The 2019 Novel Coronavirus (COVID-19), which originated in Wuhan, China, in late 2019, has received significant global attention due to the rapid speed and widespread reach of the outbreak. As of early March 2020, COVID-19 has exceeded 92,000 confirmed cases in 76 countries within a span of two months. In response to this global pandemic, researchers from the University of Virginia’s Biocomplexity Institute have developed a series of visualization and analytical web applications to provide a greater understanding of the pandemic’s scope, and to help officials, healthcare systems, and policy makers worldwide, control and ultimately stop the outbreak. 

As COVID-19 began its rapid spread within mainland China in early 2020 and travel-related cases were quickly being identified in neighboring countries, researchers from the Institute’s Network Systems Science and Advanced Computing division recognized the need to characterize the risk of importation for countries throughout the world. Increased global connectivity via international trade and travel has been confirmed as a contributing factor in the rapid spread of COVID-19, with the global airline network playing a key role in the importation of emerging infectious diseases. 

To model and create an Import Risk Visualization Tool to characterize the emergence of COVID-19 globally, the Institute team started with a well-established metric known as effective distance to estimate the time of arrival (ToA) for all countries. They applied this metric on global air traffic data from the International Air Transport Association (IATA) to quantify risk of emergence for various countries through direct importation from China, and compared it against arrival times for the first 24 countries based on official reports from the World Health Organization (WHO).
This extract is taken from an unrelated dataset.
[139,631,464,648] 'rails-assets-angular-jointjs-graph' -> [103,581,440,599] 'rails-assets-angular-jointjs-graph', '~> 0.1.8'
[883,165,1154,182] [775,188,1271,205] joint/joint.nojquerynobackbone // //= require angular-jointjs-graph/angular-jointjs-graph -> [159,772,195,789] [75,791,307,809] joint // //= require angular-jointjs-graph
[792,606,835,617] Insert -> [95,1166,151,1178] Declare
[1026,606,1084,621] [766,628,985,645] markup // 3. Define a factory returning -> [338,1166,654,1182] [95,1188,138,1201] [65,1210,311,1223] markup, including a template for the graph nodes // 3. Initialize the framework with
Using this model, the tool could then estimate ToA for all other countries. 

“In addition to quantifying arrival risk, we complemented it with a measure of a country’s vulnerability to infectious disease outbreaks (IDVI), which allows one to identify countries at risk of sustained outbreaks, and also those that may be experiencing undetected outbreaks,” said Srinivasan Venkatramanan, research scientist for the Biocomplexity Institute’s NSAAC division and co-developer of the Import Risk Visualization Tool. “We’ve shared these results with federal agencies to understand the early evolution of COVID-19’s global spread.” 

Further, Institute researchers incorporated data on airline suspensions (travel restrictions and flight cancellations to China) into the model’s estimated arrival time calculations. With the situation evolving so rapidly, the team curated the airline suspension data from multiple sources such as newspaper articles, airline websites, official airline guides, and IATA, and continues to update it frequently. 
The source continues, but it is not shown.